Materials provided Start Marker
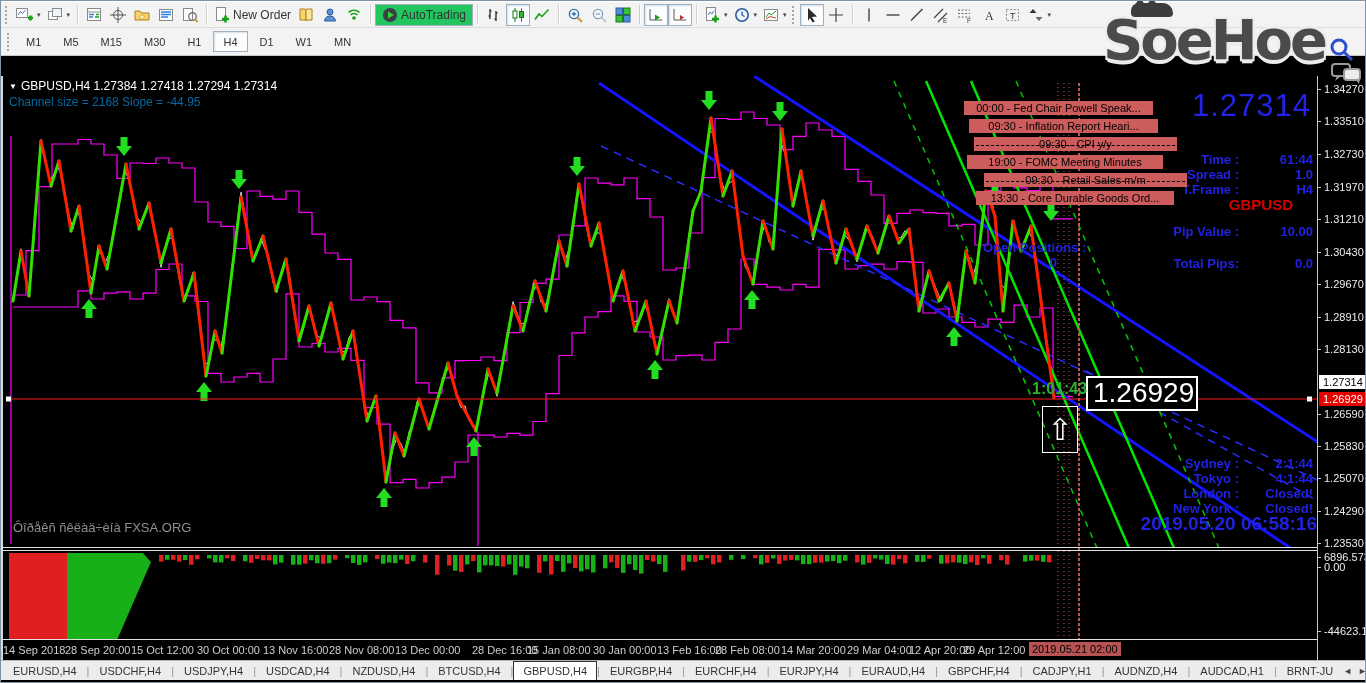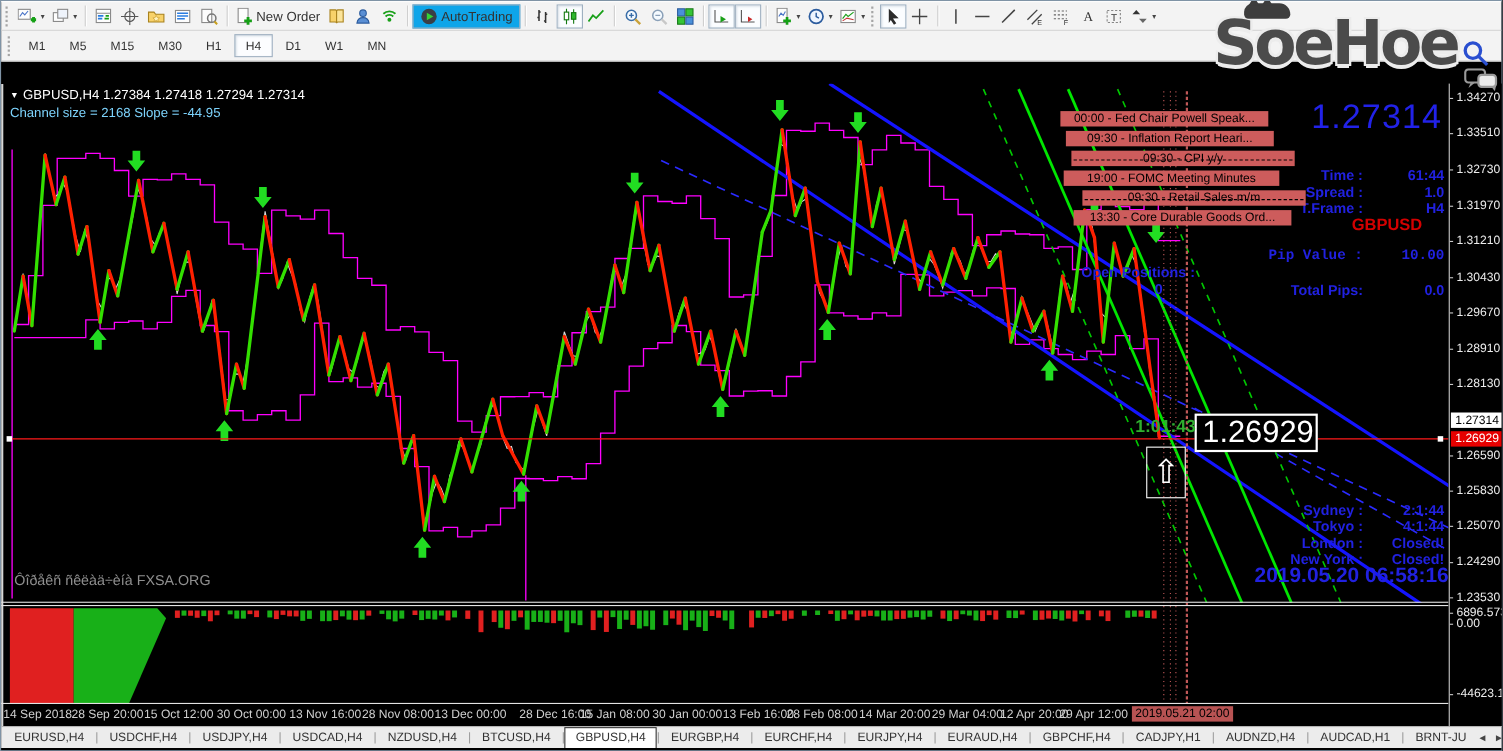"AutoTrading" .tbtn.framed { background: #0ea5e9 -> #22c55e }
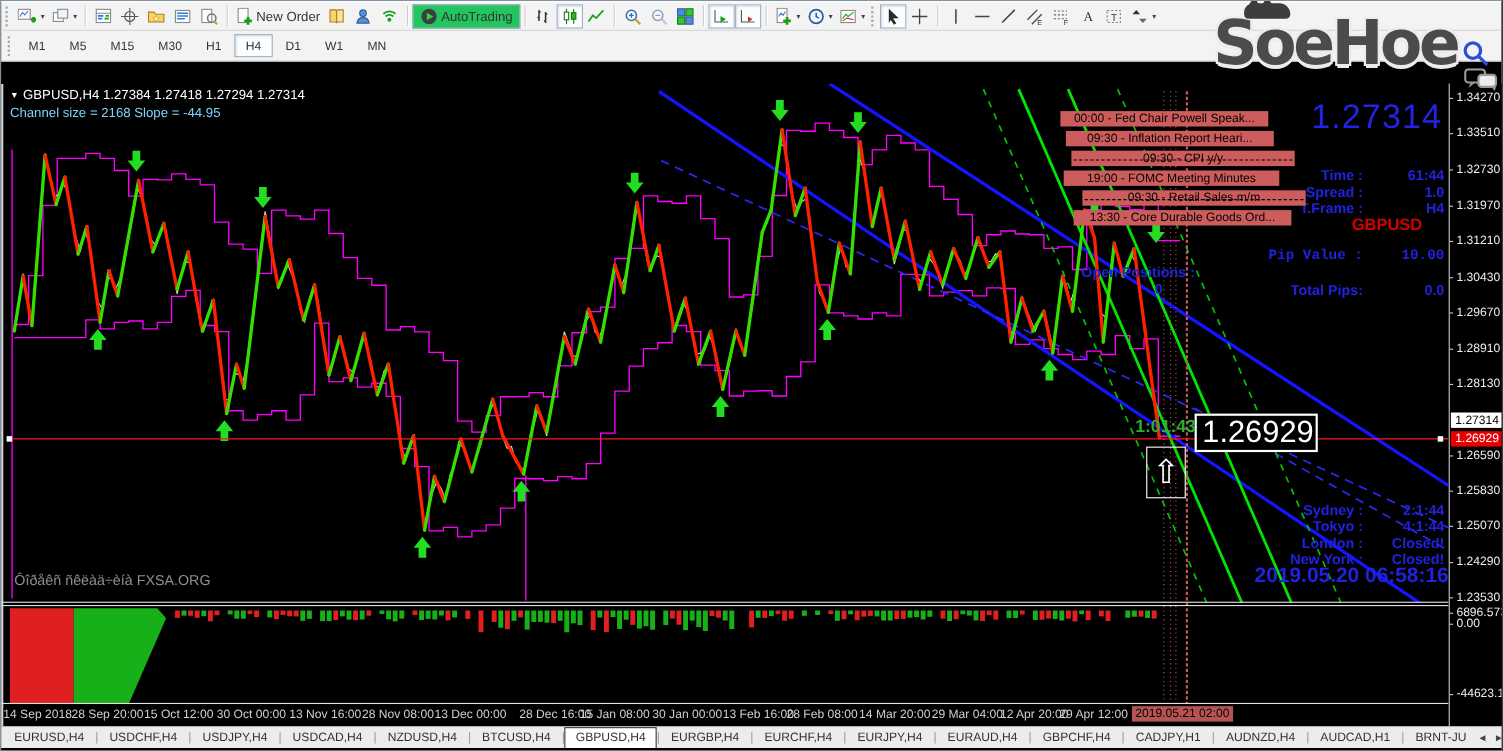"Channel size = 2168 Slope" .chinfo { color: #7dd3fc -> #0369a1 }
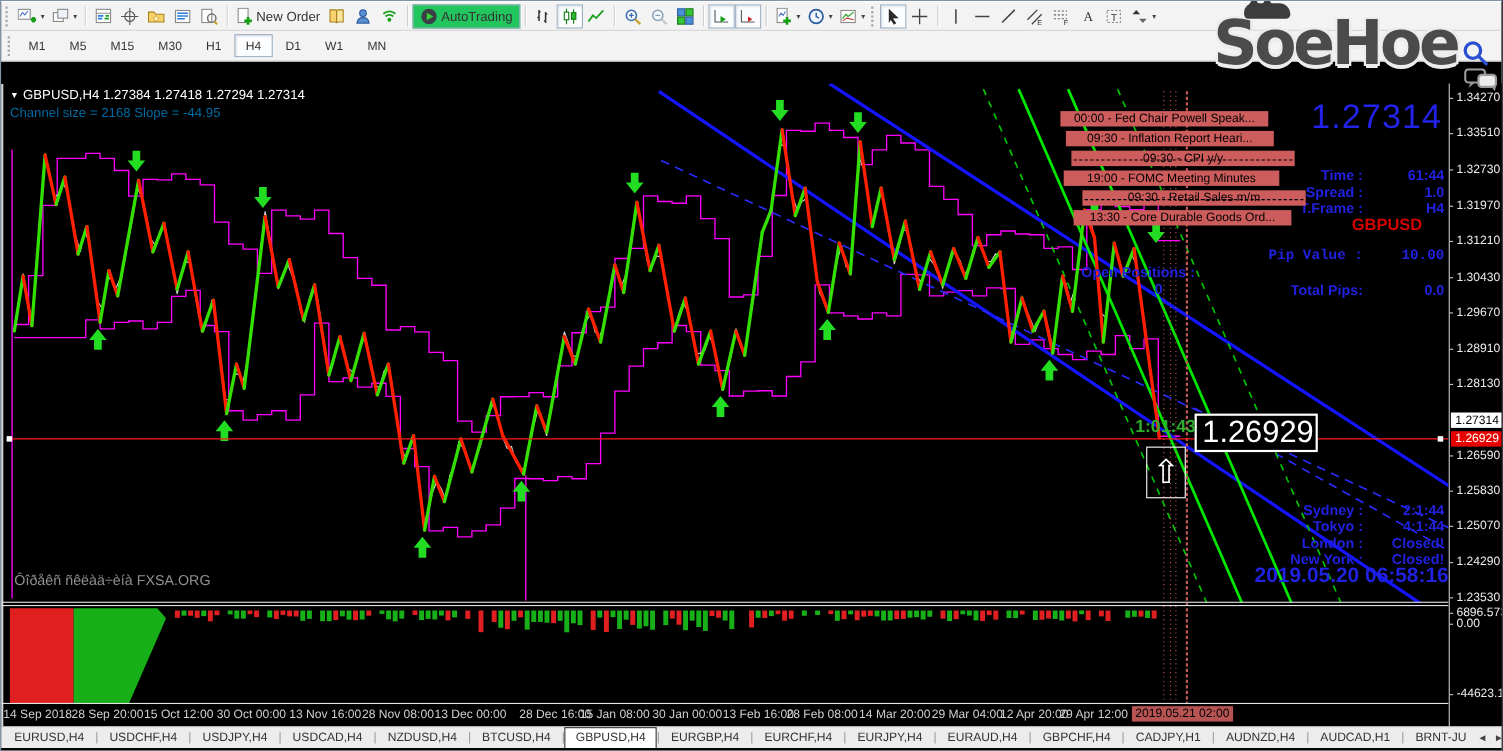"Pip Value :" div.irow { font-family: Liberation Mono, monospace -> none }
Materials provided End Marker
Materials provided Start Marker
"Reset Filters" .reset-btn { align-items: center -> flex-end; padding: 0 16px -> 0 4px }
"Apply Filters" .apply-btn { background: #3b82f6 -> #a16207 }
Materials provided End Marker
Exercise — Pictures excluded, reproduce only the part above that opens with the line holding "background: #0ea5e9 ->" and closes with the line holding "Liberation Mono, monospace", exactly as written.

Result of the task —
"AutoTrading" .tbtn.framed { background: #0ea5e9 -> #22c55e }
"Channel size = 2168 Slope" .chinfo { color: #7dd3fc -> #0369a1 }
"Pip Value :" div.irow { font-family: Liberation Mono, monospace -> none }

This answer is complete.